* EXERCISE REQUIREMENTS *
Work out the number of lines below containing the word "close" and give nothing besides it.

* DATA EXTRACT *
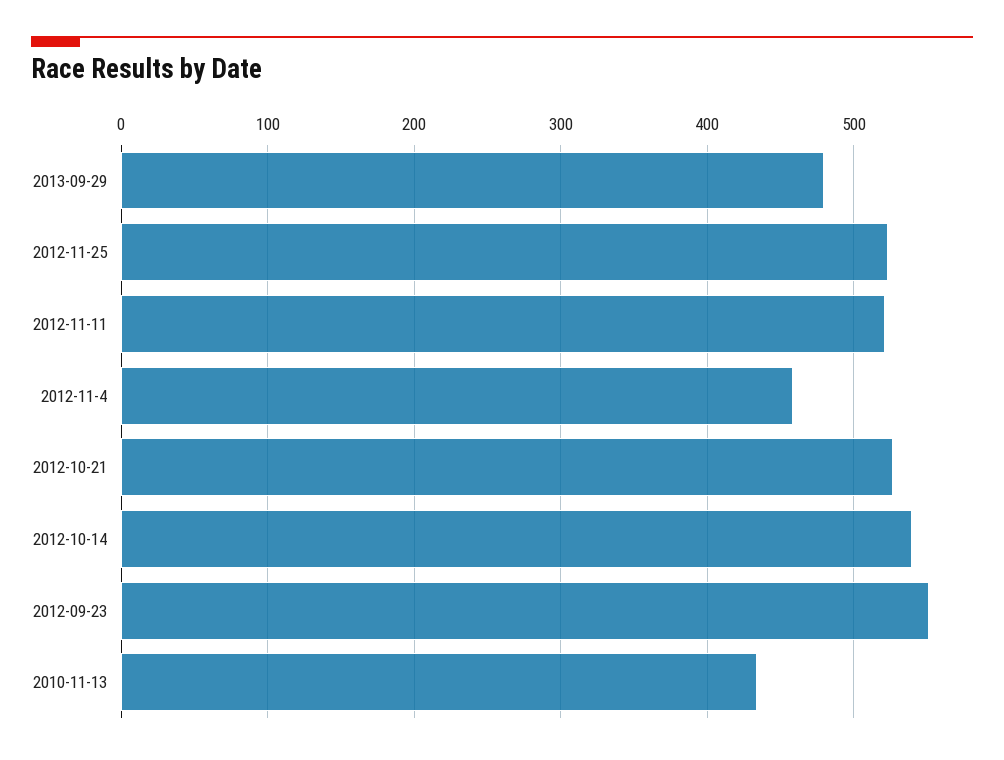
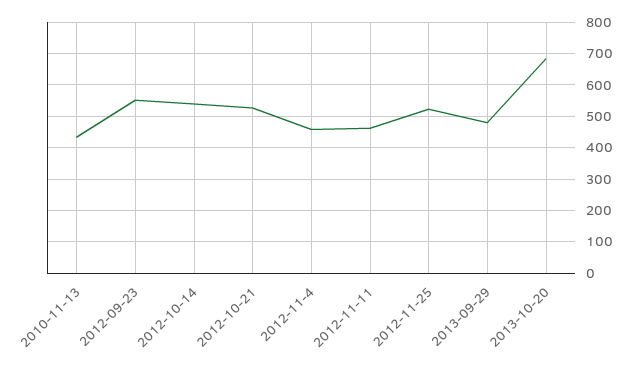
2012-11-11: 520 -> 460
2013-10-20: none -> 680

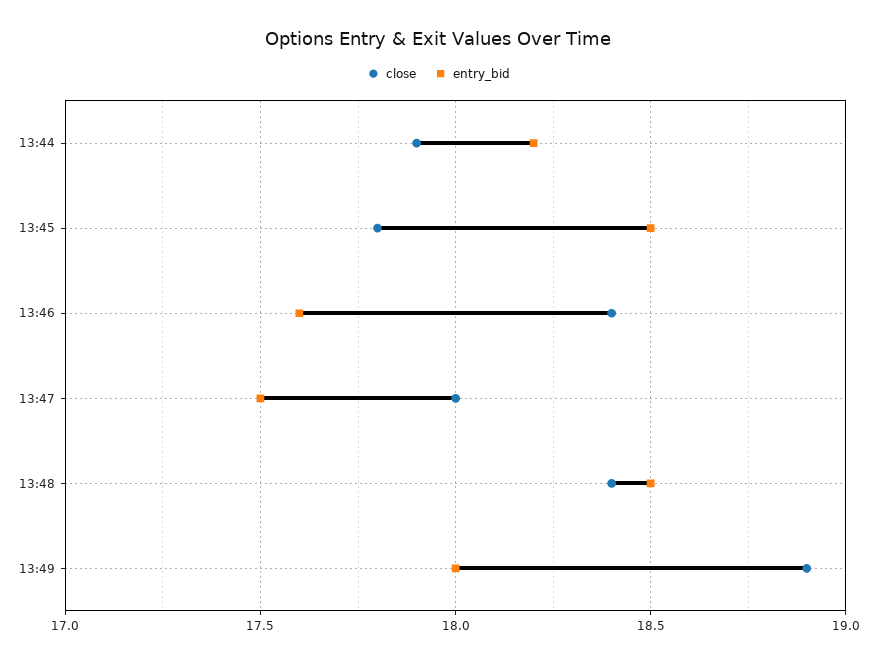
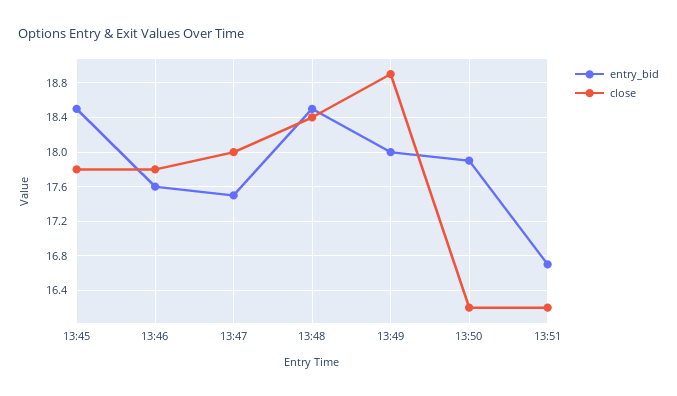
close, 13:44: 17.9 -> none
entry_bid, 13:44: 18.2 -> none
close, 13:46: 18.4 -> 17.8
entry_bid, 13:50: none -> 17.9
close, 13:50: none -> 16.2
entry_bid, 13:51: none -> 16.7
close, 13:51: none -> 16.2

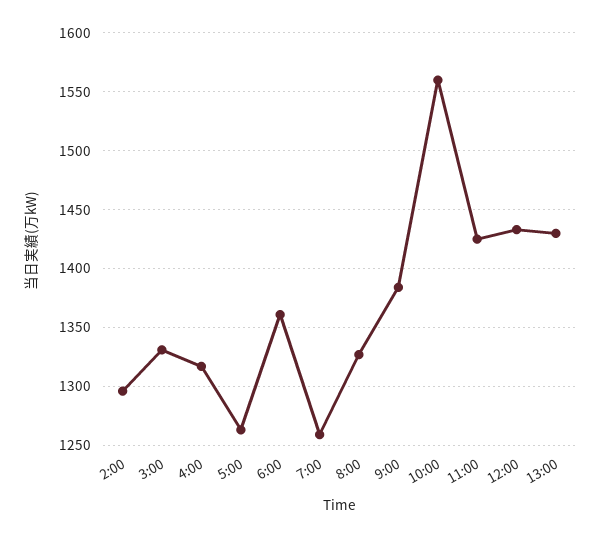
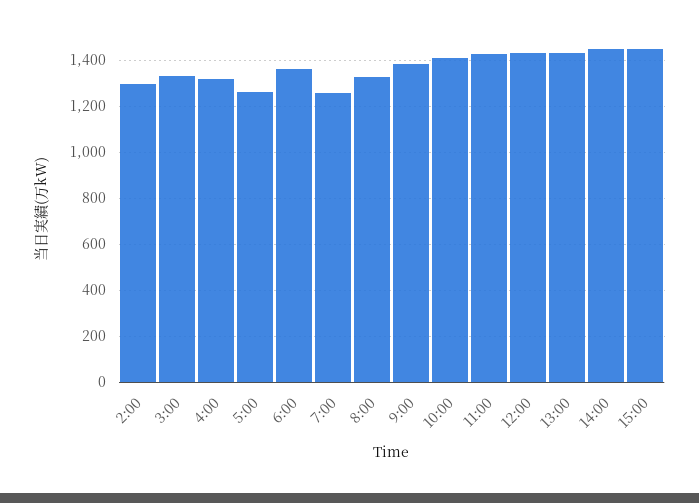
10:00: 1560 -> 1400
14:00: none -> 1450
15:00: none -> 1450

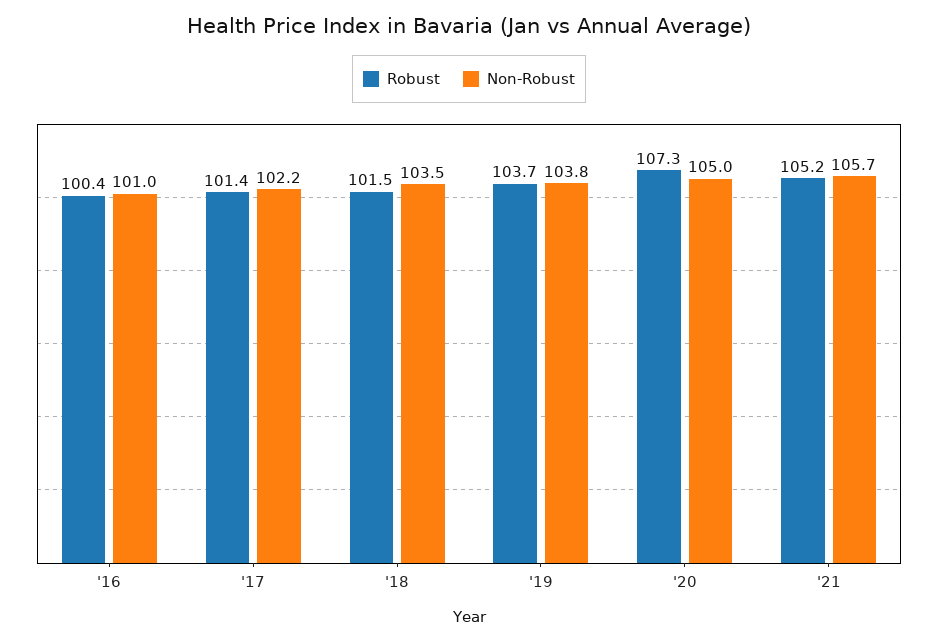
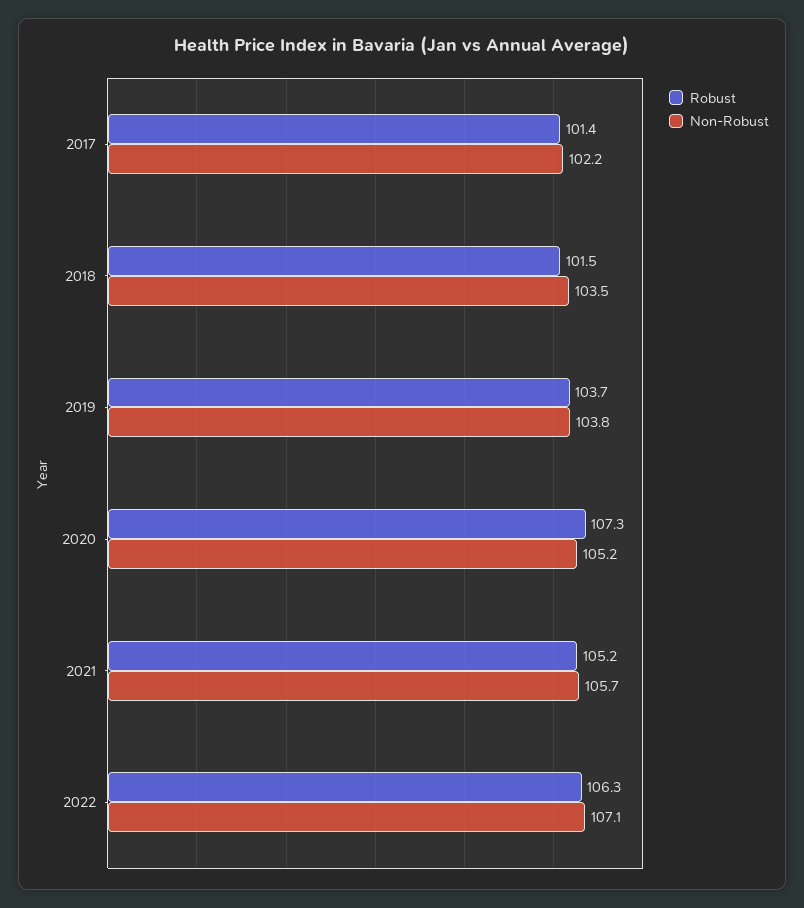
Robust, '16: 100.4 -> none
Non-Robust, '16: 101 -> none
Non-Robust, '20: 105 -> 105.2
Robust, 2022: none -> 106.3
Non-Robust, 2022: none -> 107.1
==
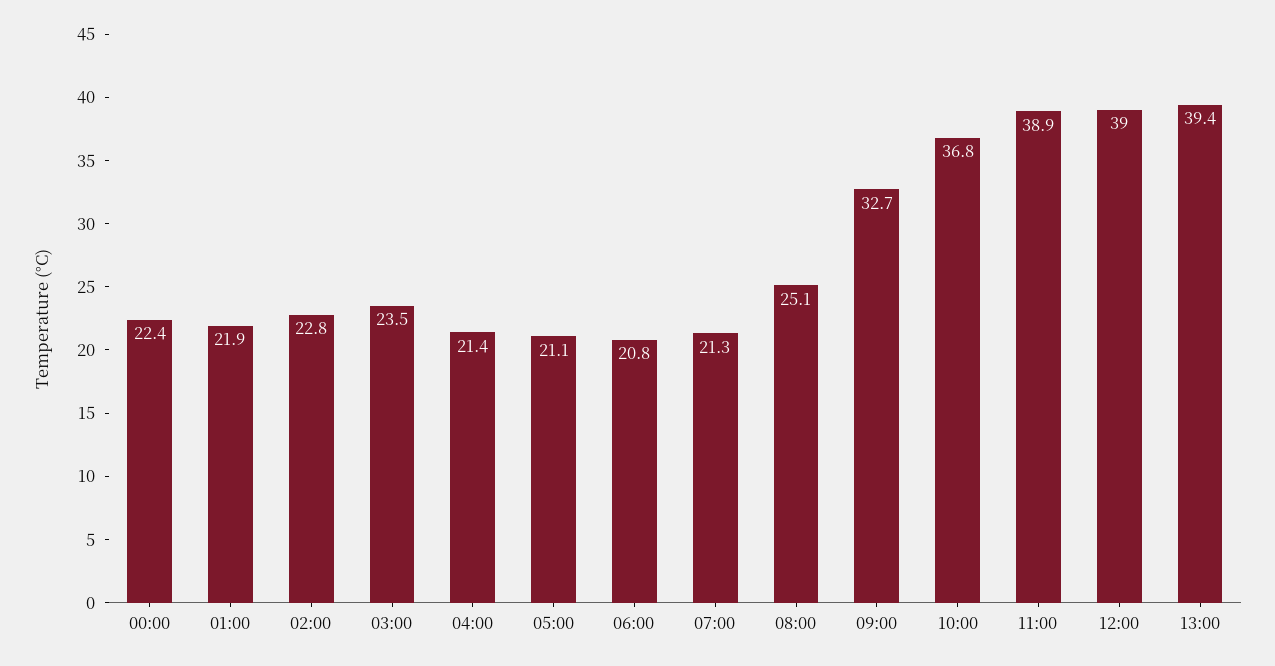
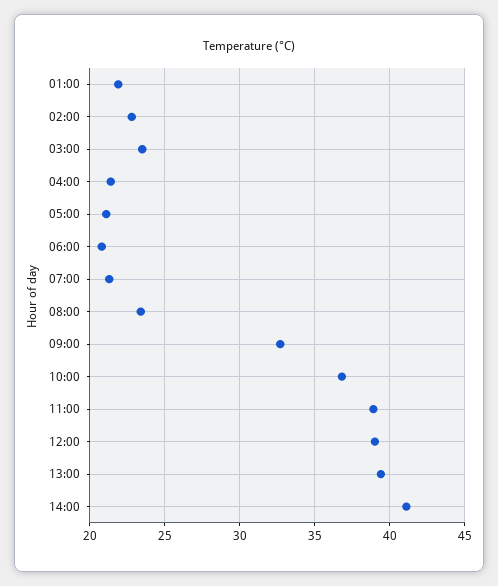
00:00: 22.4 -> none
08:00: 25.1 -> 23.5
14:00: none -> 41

* RESULT FOR THIS EXERCISE *
4